Who the Heck Is Don Alverzo, and What’s He Doing with Six Pairs of Tweezers?
A show I’m in is going to open fairly soon. It’s been a while since I was on stage, and I’m enjoying the rehearsals a lot.
We start each rehearsal with a series of warm-up exercises. Some are purely physical stretches, while others are meant to sharpen our concentration. Still others focus on enunciation and diction, and in this category there is one exercise that I find absolutely intriguing. According to Wikipedia, it dates back to 1940 and was a test for radio announcers.
Here it is. Variations are in square brackets.

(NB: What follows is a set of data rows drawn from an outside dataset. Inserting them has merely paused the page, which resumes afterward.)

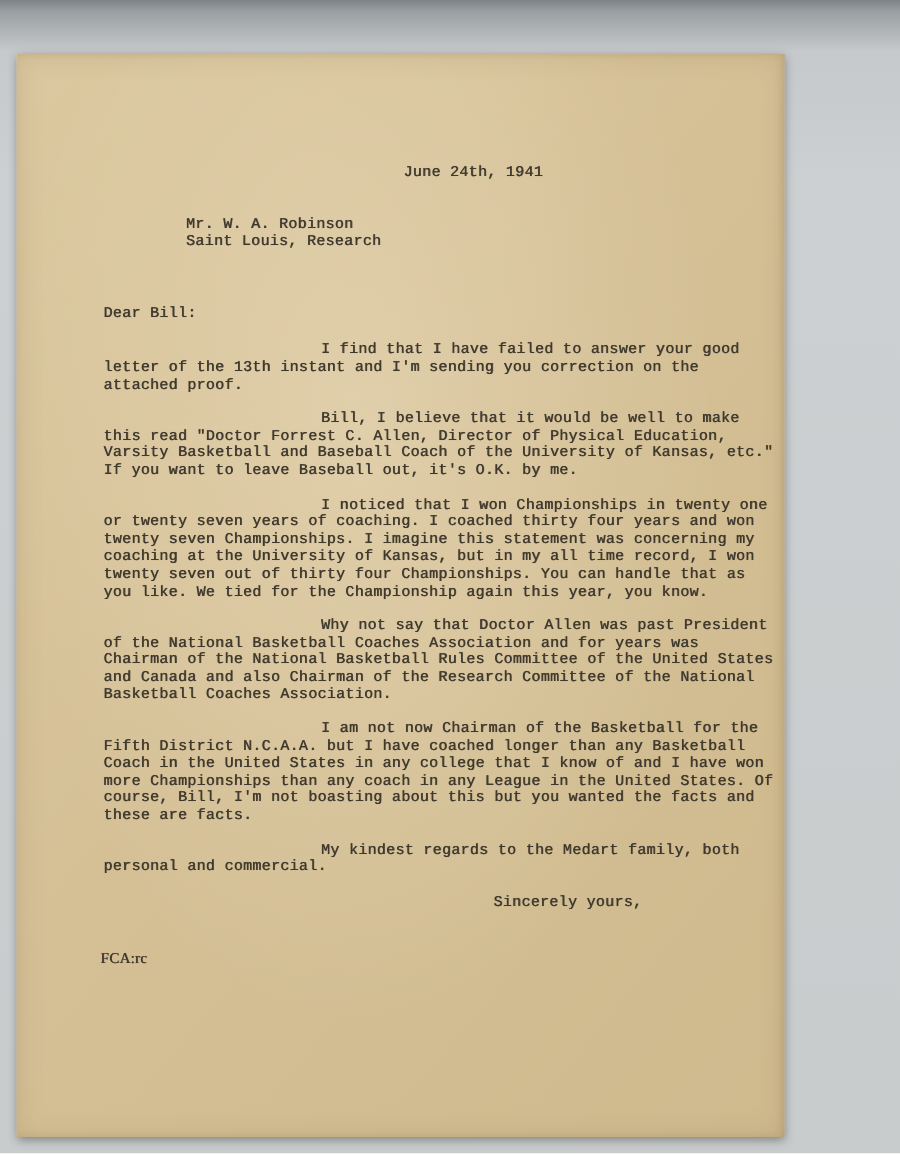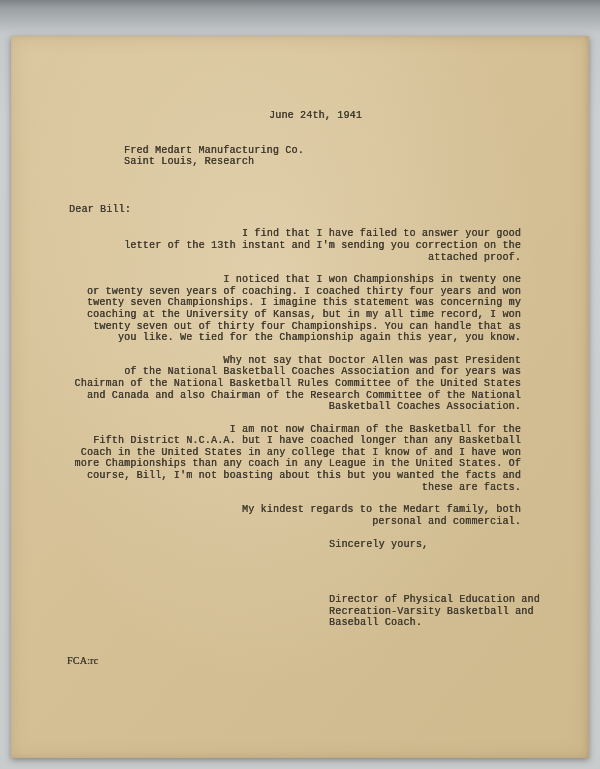--- a/index.html
+++ b/index.html
@@ -9,68 +9,64 @@
     font-family: "Liberation Mono", "DejaVu Sans Mono", monospace;
   }
   .scan-bg {
     position: relative;
     width: 600px; height: 769px;
     background: linear-gradient(180deg, #7d8285 0px, #9aa0a3 8px, #c6c9cb 34px, #cdd0d2 120px, #c9cccd 769px);
   }
   .paper {
     position: absolute;
     left: 11px; top: 36px;
-    width: 578px; height: 722px;
+    width: 512px; height: 722px;
     background:
       radial-gradient(ellipse at 45% 35%, rgba(255,248,228,0.25), rgba(0,0,0,0) 60%),
       linear-gradient(130deg, #dbc8a0 0%, #d5c096 45%, #cfba8e 100%);
     box-shadow:
       0 2px 6px rgba(40,42,45,0.45),
       inset 0 0 18px rgba(120,95,55,0.18),
       inset -2px 0 4px rgba(120,95,55,0.15);
     padding: 74px 0 0 58px;
     color: #3e382d;
     font-size: 10px;
     line-height: 11.6px;
     letter-spacing: 0.2px;
     text-shadow: 0.35px 0 0 rgba(62,56,45,0.75), 0 0 0.6px rgba(62,56,45,0.35);
   }
   .date        { margin-left: 200px; white-space: nowrap; }
   .address     { margin-top: 23px; margin-left: 55px; }
   .salutation  { margin-top: 36px; margin-bottom: 13px; }
-  .para        { width: 452px; text-indent: 145px; margin-bottom: 11px; text-align: right; }
+  .para        { width: 452px; text-indent: 145px; margin-bottom: 11px; text-align: left; }
   .closing     { margin-top: 12px; margin-left: 260px; white-space: nowrap; }
   .signature   { margin-top: 43px; margin-left: 260px; }
   .initials    { margin-top: 26px; margin-left: -2px; font-family: Liberation Serif, serif; }
 </style>
 </head>
 <body>
 
 <div class="scan-bg">
   <div class="paper">
 
     <div class="date">June 24th, 1941</div>
 
     <div class="address">
-      <div>Fred Medart Manufacturing Co.</div>
+      <div>Mr. W. A. Robinson</div>
       <div>Saint Louis, Research</div>
     </div>
 
     <div class="salutation">Dear Bill:</div>
 
     <p class="para">I find that I have failed to answer your good letter of the 13th instant and I'm sending you correction on the attached proof.</p>
+    <p class="para">Bill, I believe that it would be well to make this read "Doctor Forrest C. Allen, Director of Physical Education, Varsity Basketball and Baseball Coach of the University of Kansas, etc."  If you want to leave Baseball out, it's O.K. by me.</p>
     <p class="para">I noticed that I won Championships in twenty one or twenty seven years of coaching.  I coached thirty four years and won twenty seven Championships.  I imagine this statement was concerning my coaching at the University of Kansas, but in my all time record, I won twenty seven out of thirty four Championships.  You can handle that as you like.  We tied for the Championship again this year, you know.</p>
     <p class="para">Why not say that Doctor Allen was past President of the National Basketball Coaches Association and for years was Chairman of the National Basketball Rules Committee of the United States and Canada and also Chairman of the Research Committee of the National Basketball Coaches Association.</p>
     <p class="para">I am not now Chairman of the Basketball for the Fifth District N.C.A.A. but I have coached longer than any Basketball Coach in the United States in any college that I know of and I have won more Championships than any coach in any League in the United States.  Of course, Bill, I'm not boasting about this but you wanted the facts and these are facts.</p>
     <p class="para">My kindest regards to the Medart family, both personal and commercial.</p>
 
     <div class="closing">Sincerely yours,</div>
 
-    <div class="signature">
-      <div>Director of Physical Education and</div>
-      <div>Recreation-Varsity Basketball and</div>
-      <div>Baseball Coach.</div>
-    </div>
 
     <div class="initials">FCA:rc</div>
 
   </div>
 </div>
 
 </body></html>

To be read aloud, preferably into a microphone:
- One hen
- Two ducks
- Three squawking geese
- Four limerick[ing] oysters
- Five corpulent porpoises [corpuscles]
- Six pairs of Don Alverzo[’s] tweezers
- Seven thousand Macedonian [soldier]s [dressed] in full battle array
- Eight brass monkeys from the ancient sacred crypts of Egypt
- Nine apathetic, sympathetic, diabetic old men on roller skates with a marked propensity towards procrastination and sloth
- Ten lyrical, spherical, diabolical denizens of the deep who all stall around the corner of the quo of the quay of the quivery, all at the same time.
(Those ten lyrical, spherical types sound like something out of the original Star Trek, don’t they? Like those weird creatures in the pilot episode who kidnapped Captain Pike.)
You can try this at home. And locals, let me know if you’re interested in coming to see the show. I have tickets, and I promise not to go on about Don Alverzo’s tweezers, Macedonian soldiers or Egyptian brass monkeys unless you ask me to.